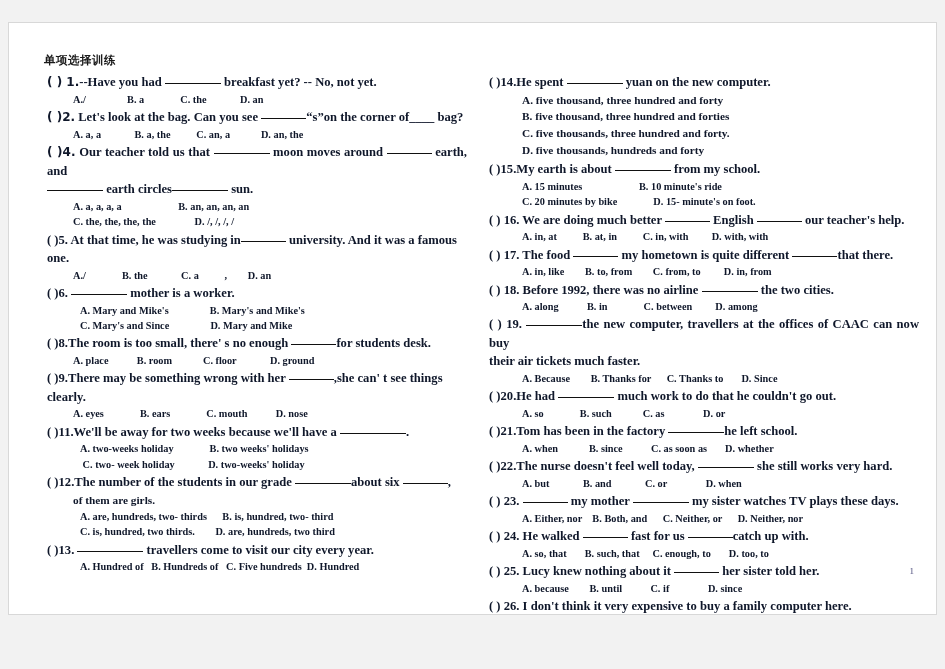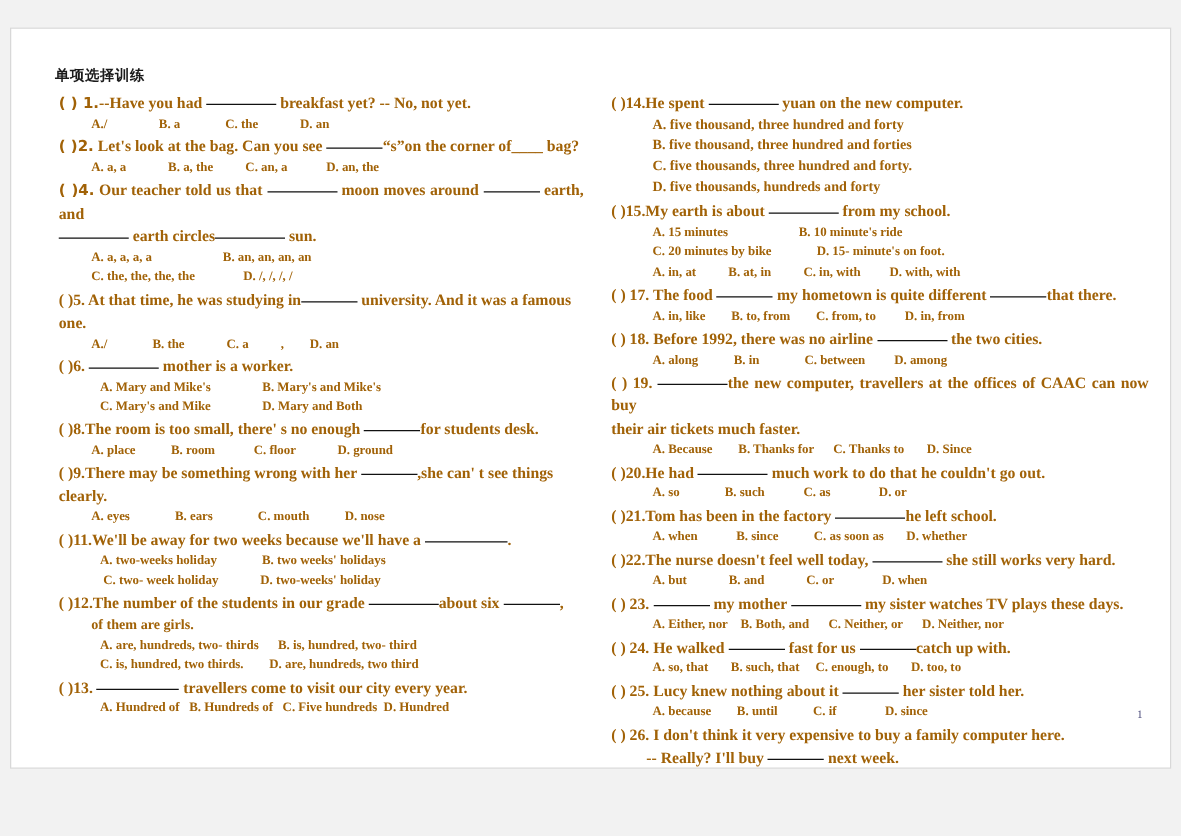--- a/index.html
+++ b/index.html
@@ -38,7 +38,7 @@
     position: absolute;
     top: 50px;
     font-size: 12.4px;
-    color: #a16207;
+    color: #0f172a;
   }
   #col-left  { left: 38px;  width: 420px; }
   #col-right { left: 480px; width: 430px; }

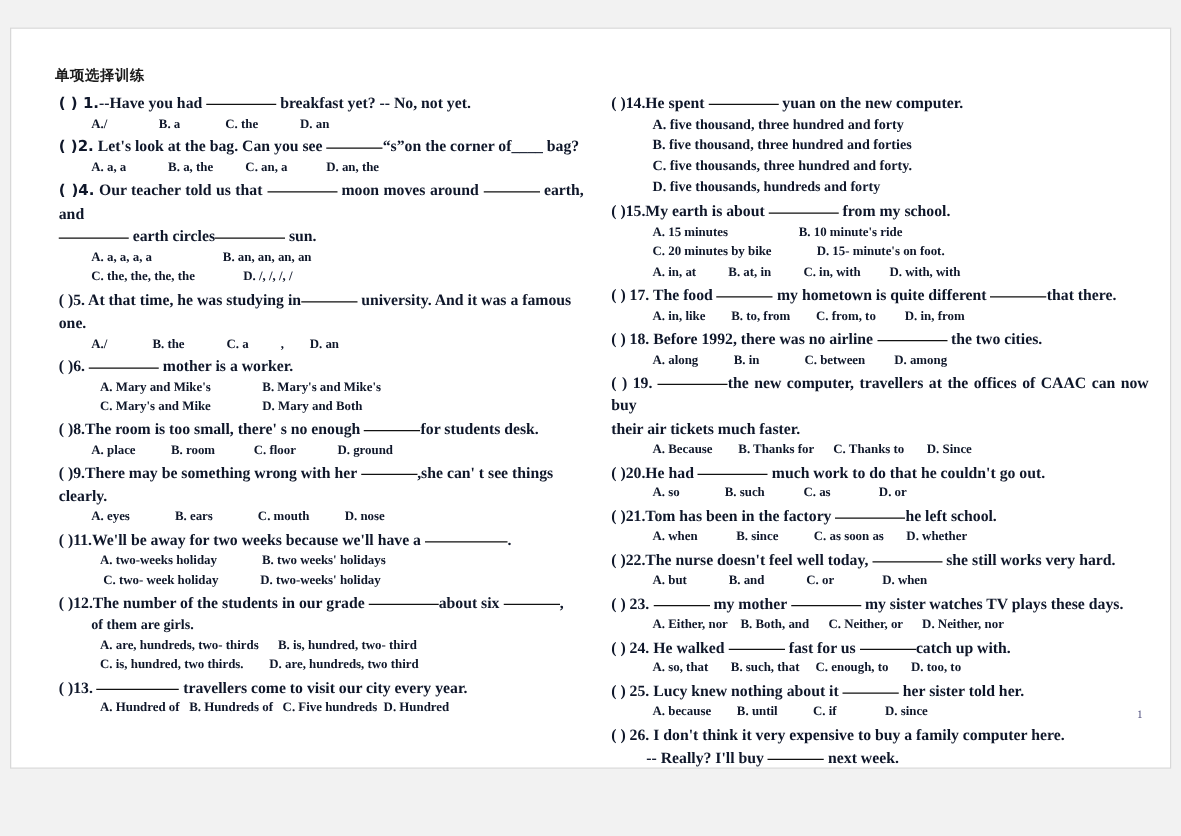--- a/index.html
+++ b/index.html
@@ -188,6 +188,7 @@
     </div>
 
     <div class="q">
+      <div class="stem nojust"><span class="box">(  ) 16.</span> <span>We are doing much better </span><span class="blank b-md"></span><span> English </span><span class="blank b-md"></span><span> our teacher's help.</span></div>
       <div class="opts sm ind">A. in, at          B. at, in          C. in, with         D. with, with</div>
     </div>
 

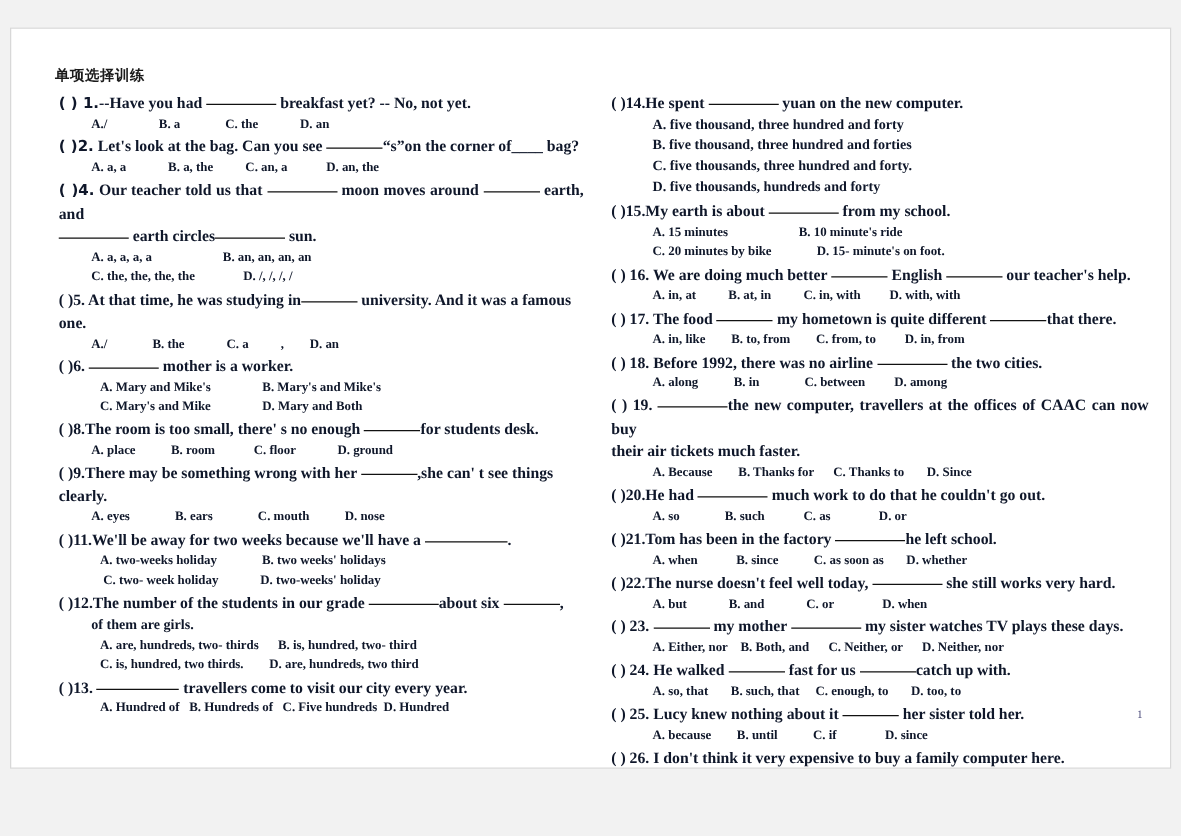--- a/index.html
+++ b/index.html
@@ -137,7 +137,7 @@
     <div class="q">
       <div class="stem nojust"><span class="box">(  )6.</span> <span class="blank b-lg"></span><span> mother is a worker.</span></div>
       <div class="opts sm ind">A. Mary and Mike's                B. Mary's and Mike's</div>
-      <div class="opts sm ind">C. Mary's and Mike                D. Mary and Both</div>
+      <div class="opts sm ind">C. Mary's and Since                D. Mary and Mike</div>
     </div>
 
     <div class="q">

————

§ Assignment:
Only the lines from the one with "our teacher's help.</span></div>" to the last line of the listing, inclusive, are to be set down, exactly as they stand and without pictures.

§ Answer to this problem:
+      <div class="stem nojust"><span class="box">(  ) 16.</span> <span>We are doing much better </span><span class="blank b-md"></span><span> English </span><span class="blank b-md"></span><span> our teacher's help.</span></div>
       <div class="opts sm ind">A. in, at          B. at, in          C. in, with         D. with, with</div>
     </div>
 

--- a/index.html
+++ b/index.html
@@ -137,7 +137,7 @@
     <div class="q">
       <div class="stem nojust"><span class="box">(  )6.</span> <span class="blank b-lg"></span><span> mother is a worker.</span></div>
       <div class="opts sm ind">A. Mary and Mike's                B. Mary's and Mike's</div>
-      <div class="opts sm ind">C. Mary's and Mike                D. Mary and Both</div>
+      <div class="opts sm ind">C. Mary's and Since                D. Mary and Mike</div>
     </div>
 
     <div class="q">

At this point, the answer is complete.